● **Task to carry out**
Could you set down the records below exactly as they are, with no pictures?

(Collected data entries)
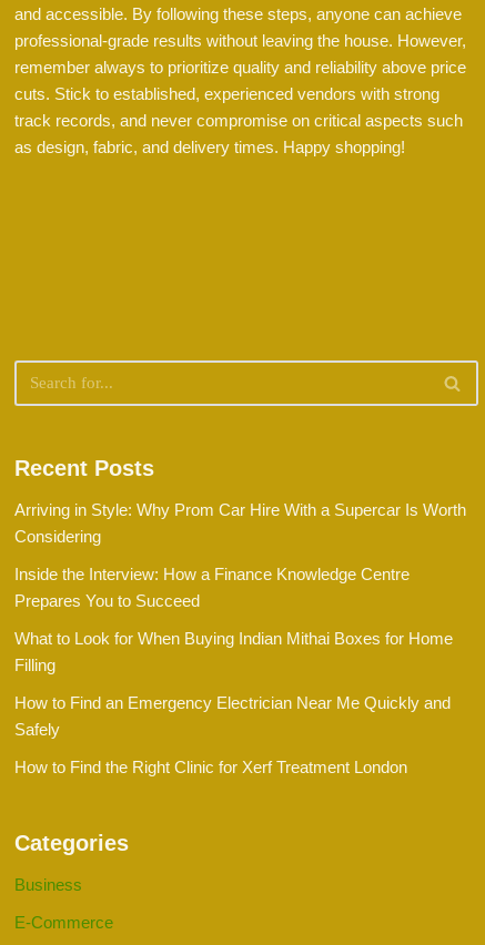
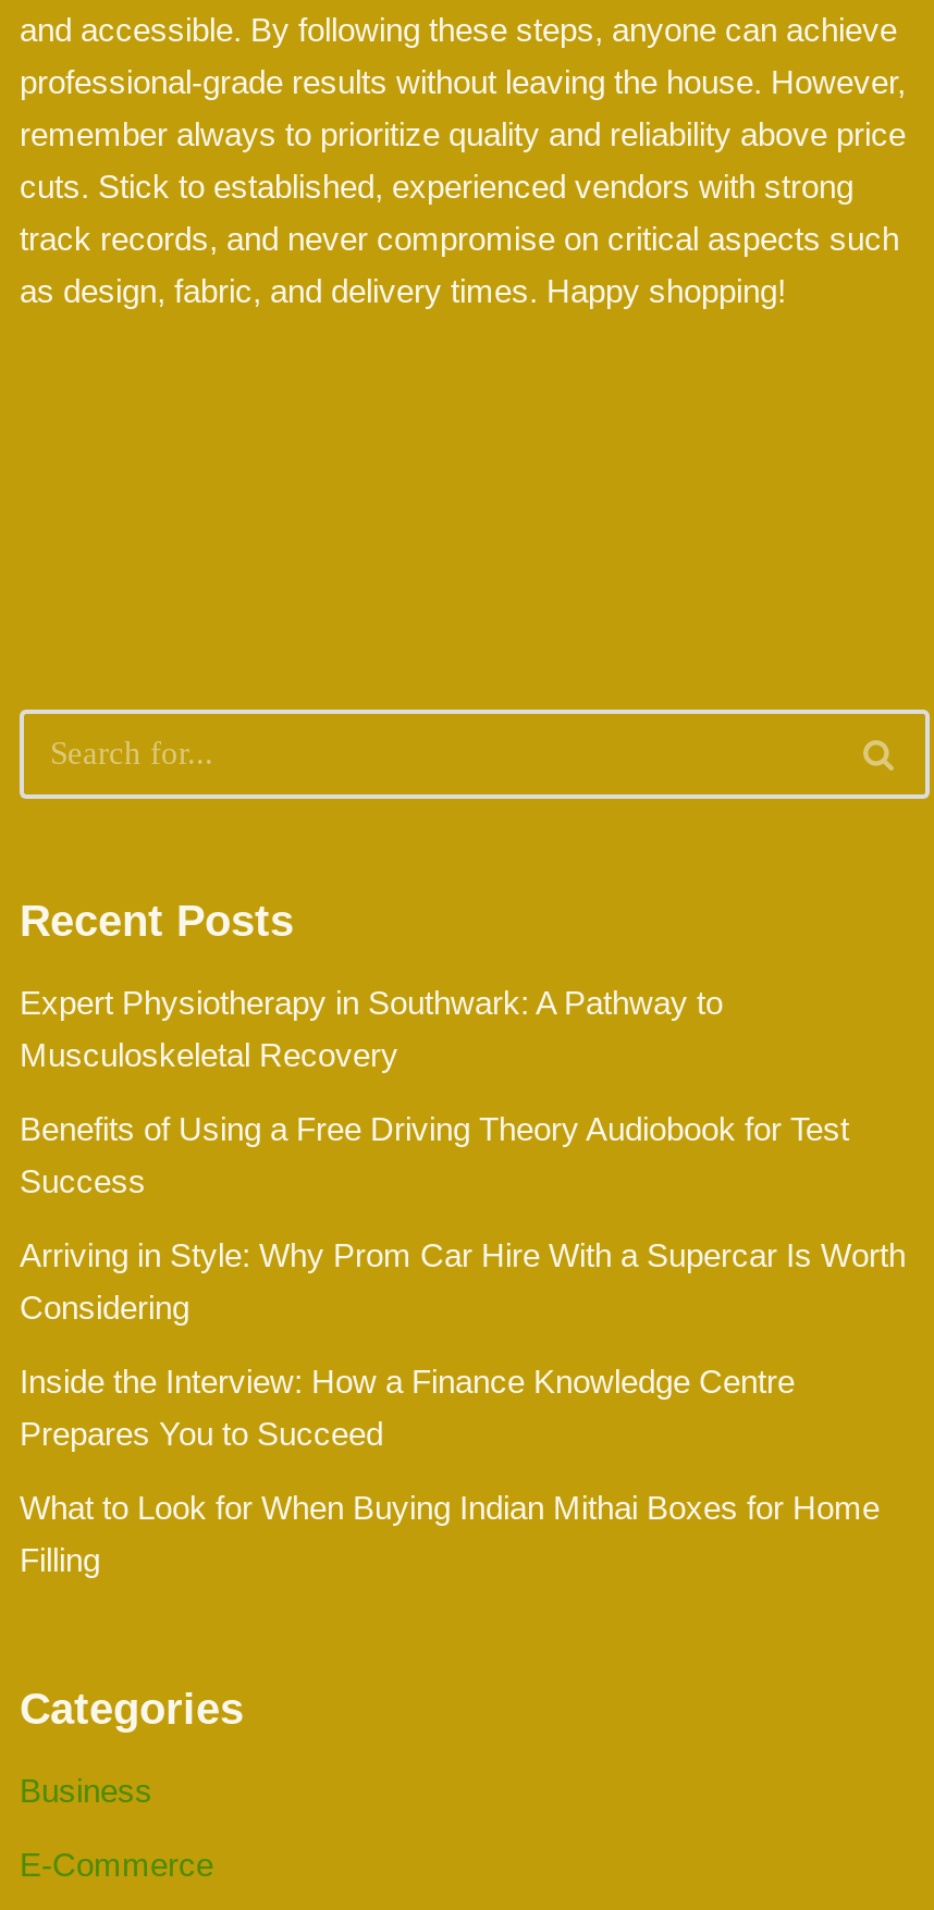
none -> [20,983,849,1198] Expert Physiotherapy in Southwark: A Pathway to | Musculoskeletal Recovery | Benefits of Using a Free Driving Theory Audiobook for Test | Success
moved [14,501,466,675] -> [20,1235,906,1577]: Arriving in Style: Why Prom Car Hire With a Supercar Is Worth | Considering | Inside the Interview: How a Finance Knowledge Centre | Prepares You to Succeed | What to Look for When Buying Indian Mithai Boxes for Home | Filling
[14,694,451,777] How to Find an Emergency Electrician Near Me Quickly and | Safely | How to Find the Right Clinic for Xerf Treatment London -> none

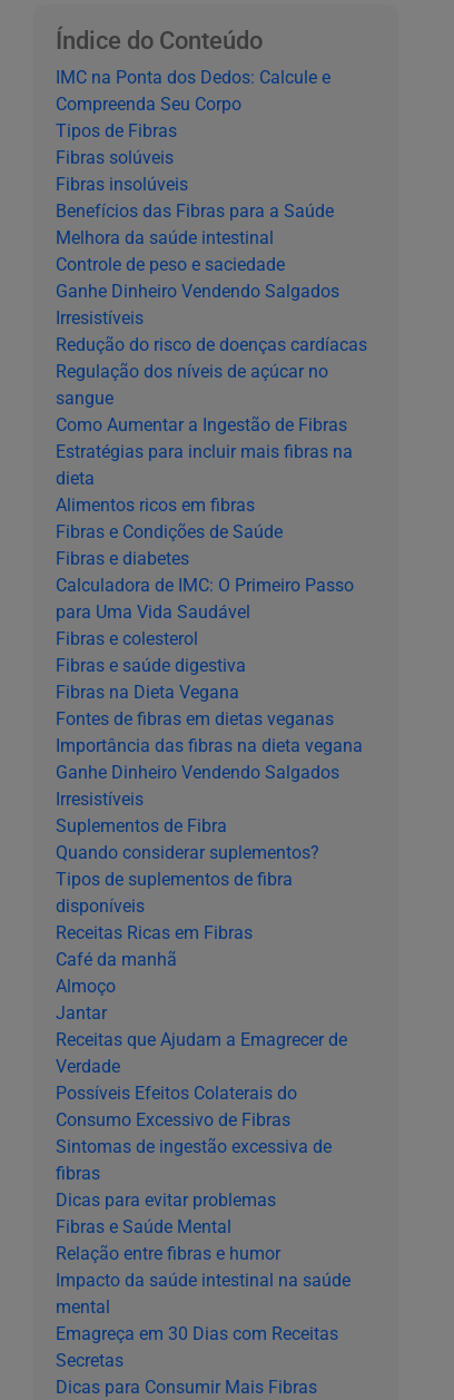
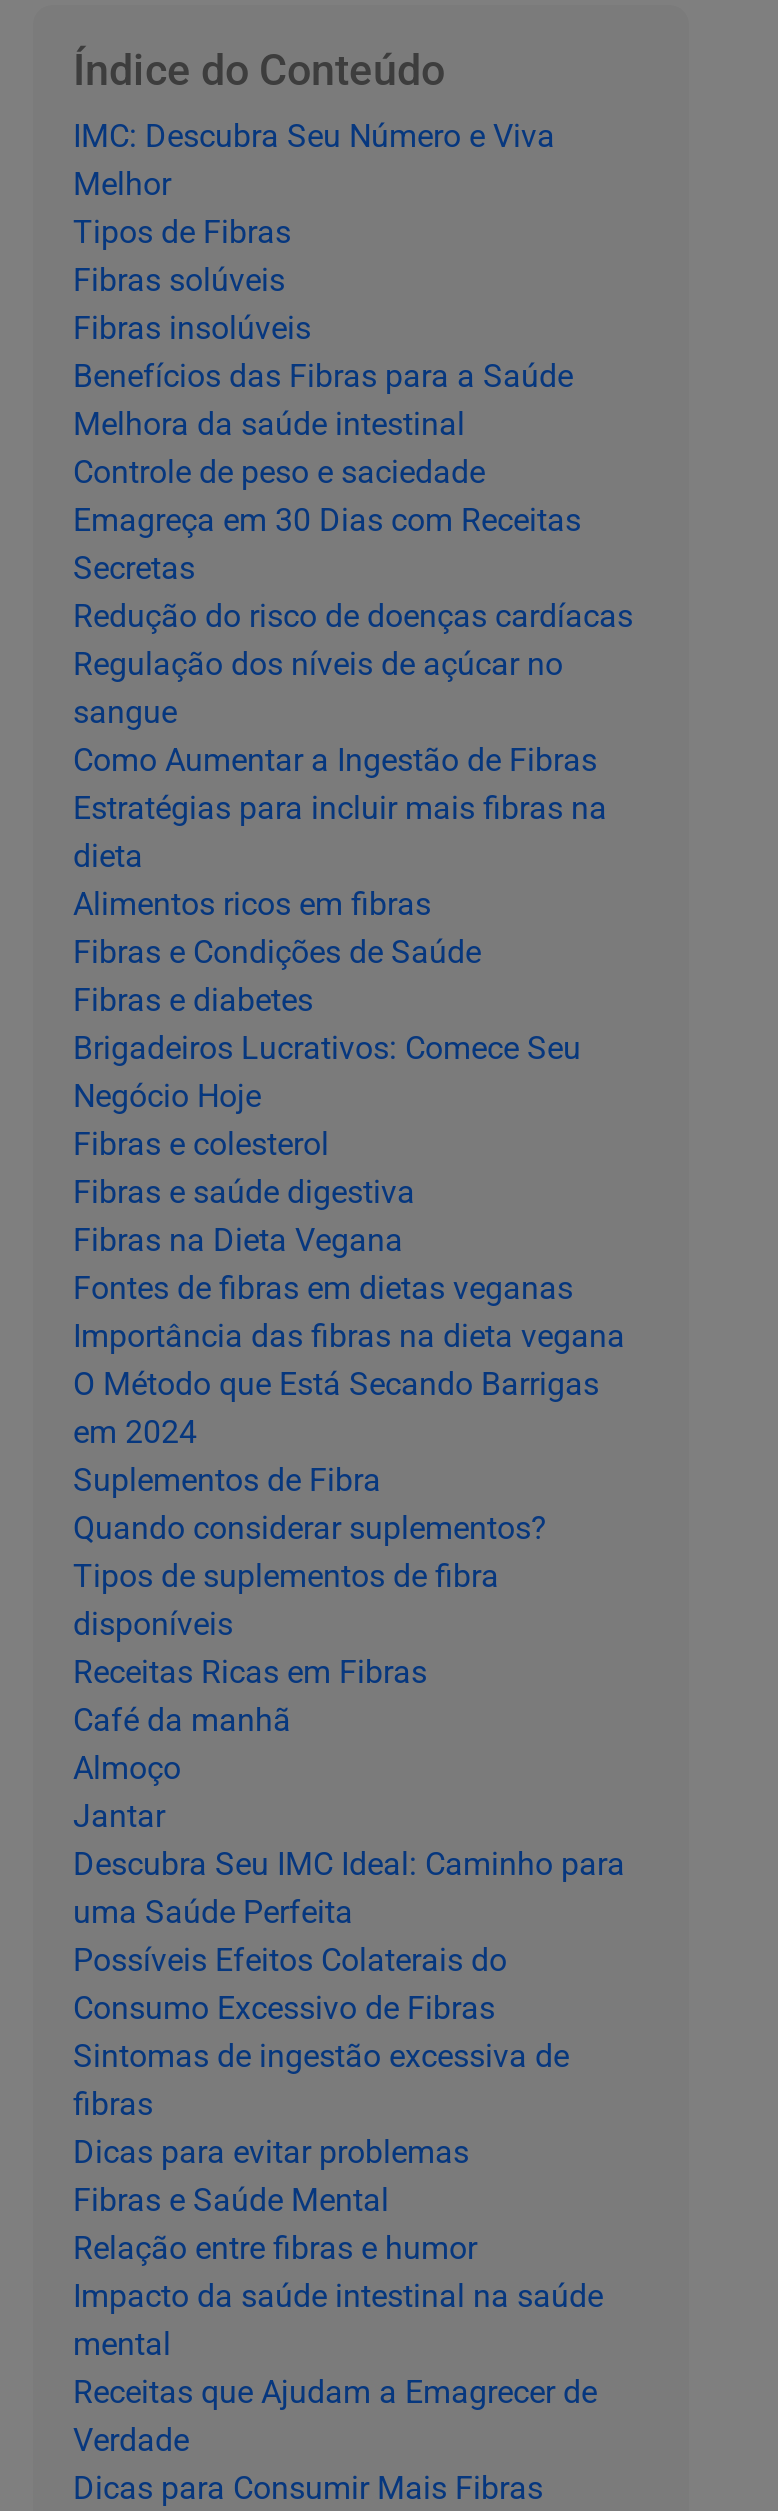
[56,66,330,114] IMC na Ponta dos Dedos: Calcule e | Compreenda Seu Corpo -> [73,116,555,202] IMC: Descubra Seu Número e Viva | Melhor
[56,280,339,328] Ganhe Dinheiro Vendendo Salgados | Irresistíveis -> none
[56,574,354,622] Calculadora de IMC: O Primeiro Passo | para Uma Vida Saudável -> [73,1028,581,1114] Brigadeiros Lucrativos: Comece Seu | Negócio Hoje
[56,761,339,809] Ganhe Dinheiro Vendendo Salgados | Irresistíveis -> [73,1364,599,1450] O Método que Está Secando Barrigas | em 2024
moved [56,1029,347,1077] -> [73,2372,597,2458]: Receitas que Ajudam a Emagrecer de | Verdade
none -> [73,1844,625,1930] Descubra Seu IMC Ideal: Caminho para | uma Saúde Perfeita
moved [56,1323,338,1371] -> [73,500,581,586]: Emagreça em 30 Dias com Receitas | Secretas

● **Result of this exercise**
none -> [20,983,849,1198] Expert Physiotherapy in Southwark: A Pathway to | Musculoskeletal Recovery | Benefits of Using a Free Driving Theory Audiobook for Test | Success
moved [14,501,466,675] -> [20,1235,906,1577]: Arriving in Style: Why Prom Car Hire With a Supercar Is Worth | Considering | Inside the Interview: How a Finance Knowledge Centre | Prepares You to Succeed | What to Look for When Buying Indian Mithai Boxes for Home | Filling
[14,694,451,777] How to Find an Emergency Electrician Near Me Quickly and | Safely | How to Find the Right Clinic for Xerf Treatment London -> none

[56,66,330,114] IMC na Ponta dos Dedos: Calcule e | Compreenda Seu Corpo -> [73,116,555,202] IMC: Descubra Seu Número e Viva | Melhor
[56,280,339,328] Ganhe Dinheiro Vendendo Salgados | Irresistíveis -> none
[56,574,354,622] Calculadora de IMC: O Primeiro Passo | para Uma Vida Saudável -> [73,1028,581,1114] Brigadeiros Lucrativos: Comece Seu | Negócio Hoje
[56,761,339,809] Ganhe Dinheiro Vendendo Salgados | Irresistíveis -> [73,1364,599,1450] O Método que Está Secando Barrigas | em 2024
moved [56,1029,347,1077] -> [73,2372,597,2458]: Receitas que Ajudam a Emagrecer de | Verdade
none -> [73,1844,625,1930] Descubra Seu IMC Ideal: Caminho para | uma Saúde Perfeita
moved [56,1323,338,1371] -> [73,500,581,586]: Emagreça em 30 Dias com Receitas | Secretas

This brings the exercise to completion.